Hearing the Voice of the Lord (3)

Updated: Aug 14

Part 3/3 LLF and our relationship to the Bible as readers


The holy Christian Church, whose only Head is Christ,

is born of the Word of God, and abides in the same,

and listens not to the voice of a stranger.

—The Ten Theses of Bern (1528), Thesis 1


‘My sheep hear my voice, and I know them, and they follow me. I give them eternal life, and they will never perish, and no one will snatch them out of my hand’ (Jn 10:27-28). The Lord Jesus’ words are a joyful promise to his people of safety and life. When they hear his words, his sheep cry out, ‘The Lord is my Shepherd, I shall not want. He makes me lie down in green pasture; he restores my soul.’ They hear the Good Shepherd’s voice and they follow him. They do not listen to the voice of a stranger, and when they hear the stranger’s voice they flee (Jn 10:5).


We saw in our previous post that the Lord Jesus, the Good Shepherd speaks, and he speaks in Holy Scripture. The words of Scripture are the words of the Good Shepherd of his sheep warning, protecting, leading and feeding his flock through the voice of his apostles and prophets. The Good Shepherd speaks. But can we confidently hear his voice?


Can We Hear His Voice?

When it introduces the question of the unity and authority of Scripture, LLF asks a question that might be more telling than the authors realise: ‘How do we enable different parts of Scripture to shape how we read these texts, and does reading these texts shape our overall theology of relationships?’ (LLF, p. 294). The key phrase, I want to suggest, is the first: ‘How do we enable…?’ To frame the question in these terms—with our ‘enabling’ acts of interpretation in centre stage—is to start in the wrong place. And if we start here, it will be all but impossible to arrive at a satisfactory answer.

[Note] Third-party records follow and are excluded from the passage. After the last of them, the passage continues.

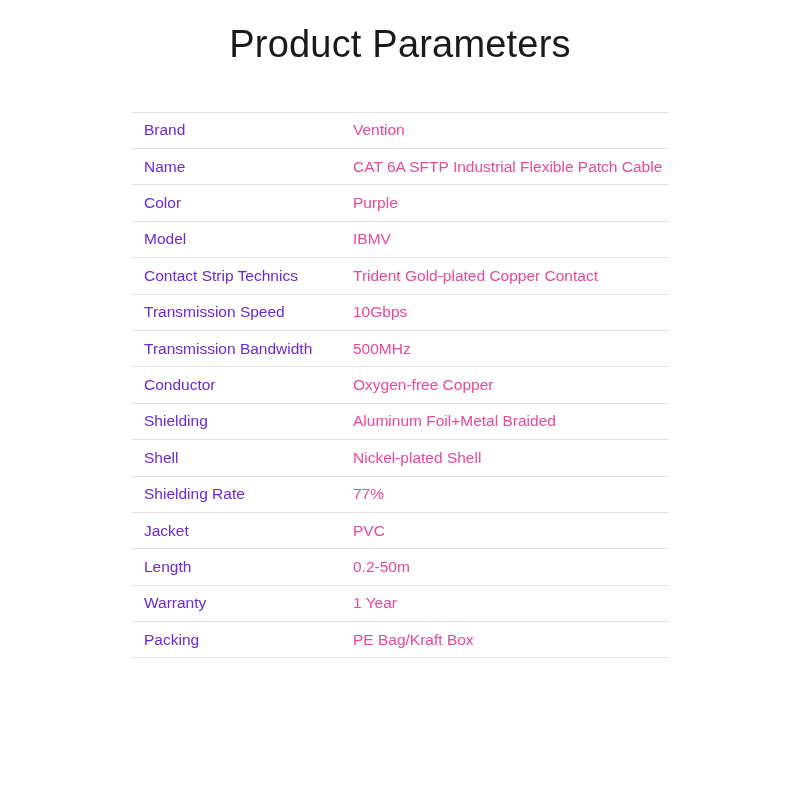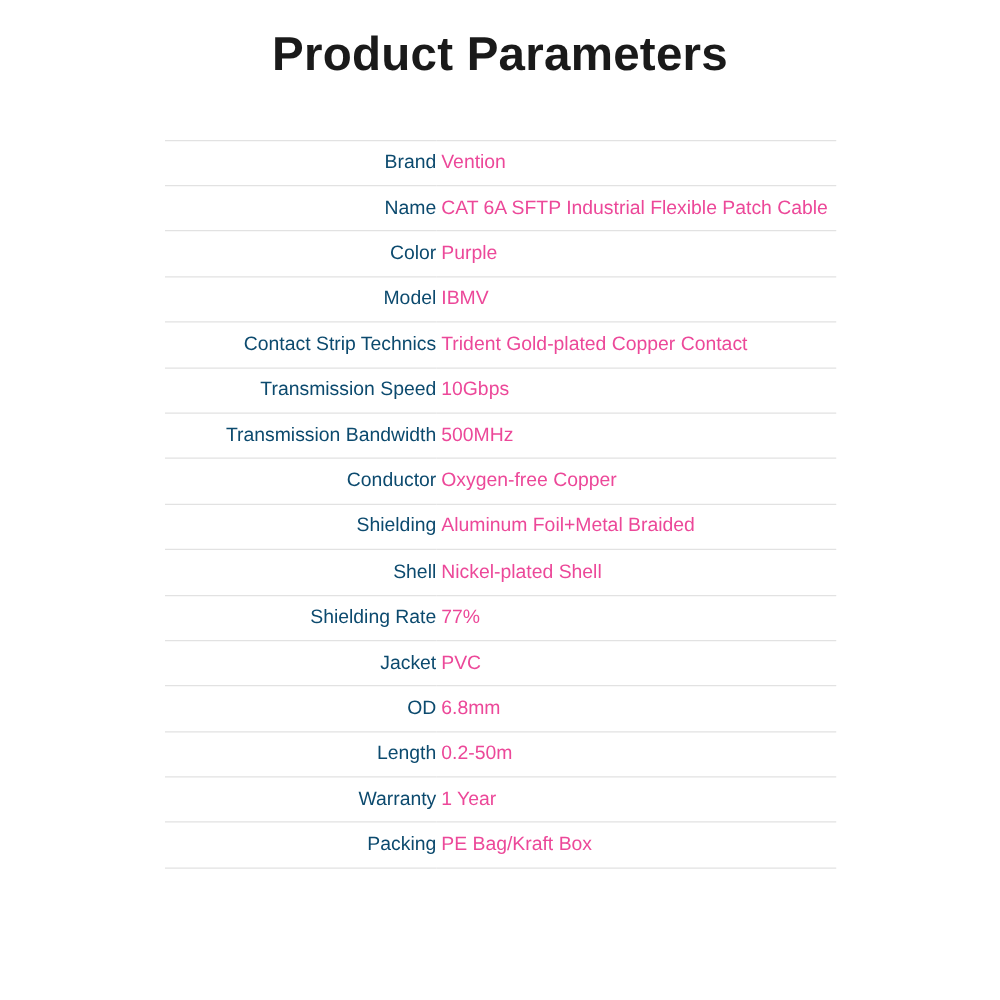"Product Parameters" .title { font-weight: bold -> normal }
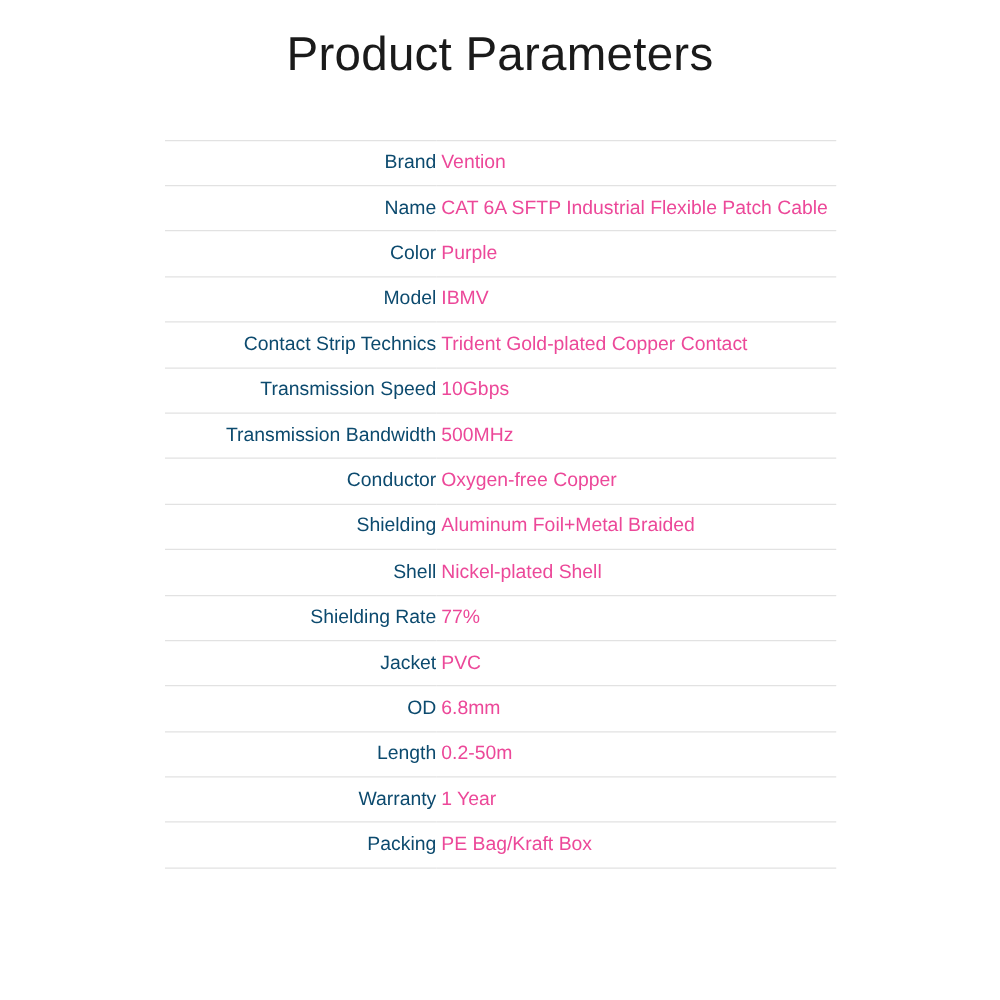"Brand" td.key { color: #0c4a6e -> #6d28d9; text-align: right -> none }
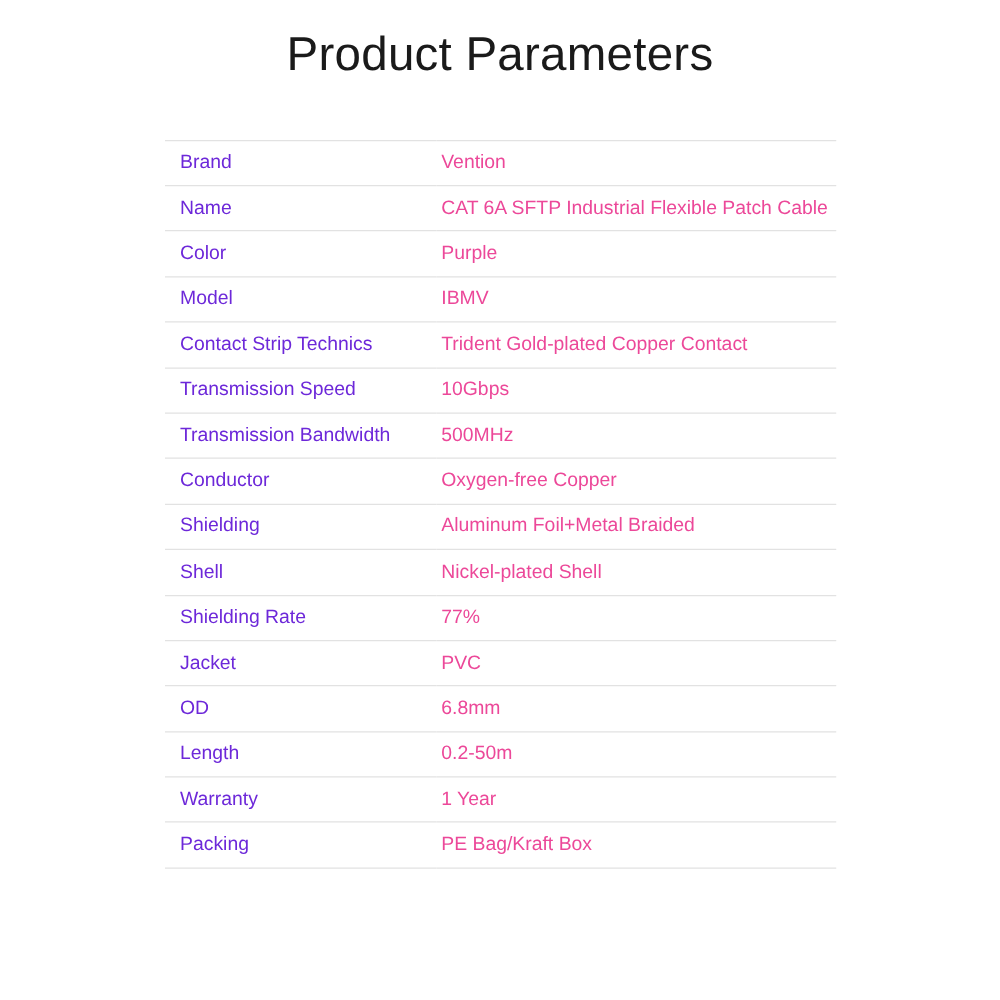"OD" tr { html: <tr> <td>OD</td> <td> <span>6.8mm</span> </td> </tr> -> none }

Lying behind this question seem to be a couple of assumptions. The first is that Scripture is composed of different parts. This misses the fact that Scripture is an organic unity (which can, of course, include the idea of a variety of parts organically related to one another) with one, divine, primary author. Instead, the picture implied by us ‘enabling’ the parts to shape our interpretation, is of a set of more or less disparate parts being brought together by us in our interpretative acts. This becomes particularly obvious in some of the ‘Speakers’ discussed in my first post. Here there is talk of smoothing out rough edges, pervasive tensions, an inherently complex conversation between multiple voices.


The other assumption seems to be that in the act of interpretation what really matters is what we do. It seems that we are the primary agents in the interpretation of Scripture. Using a variety of reading strategies (some better, some worse), we set to work on a passive text, analysing it, studying, assembling, ordering, much as we might any other kind of literature. This emphasis on hermeneutical theory and readerly acts stands behind the massive breakdown of trust that Scripture is Christ’s loving, authoritative voice leading his sheep. But it also stands behind most contemporary conservative evangelical methods of reading the Bible. What matters is that we read the Bible rightly. Behind the question of interpretation—in LLF, as in much contemporary hermeneutics, both liberal and evangelical—is an understanding of the act of interpretation that unduly prioritises our interpretative acts, and that correspondingly downplays what God is doing. God may have inspired Scripture in some way, back in the past; but is he still active in relation to it today, and to us as its readers?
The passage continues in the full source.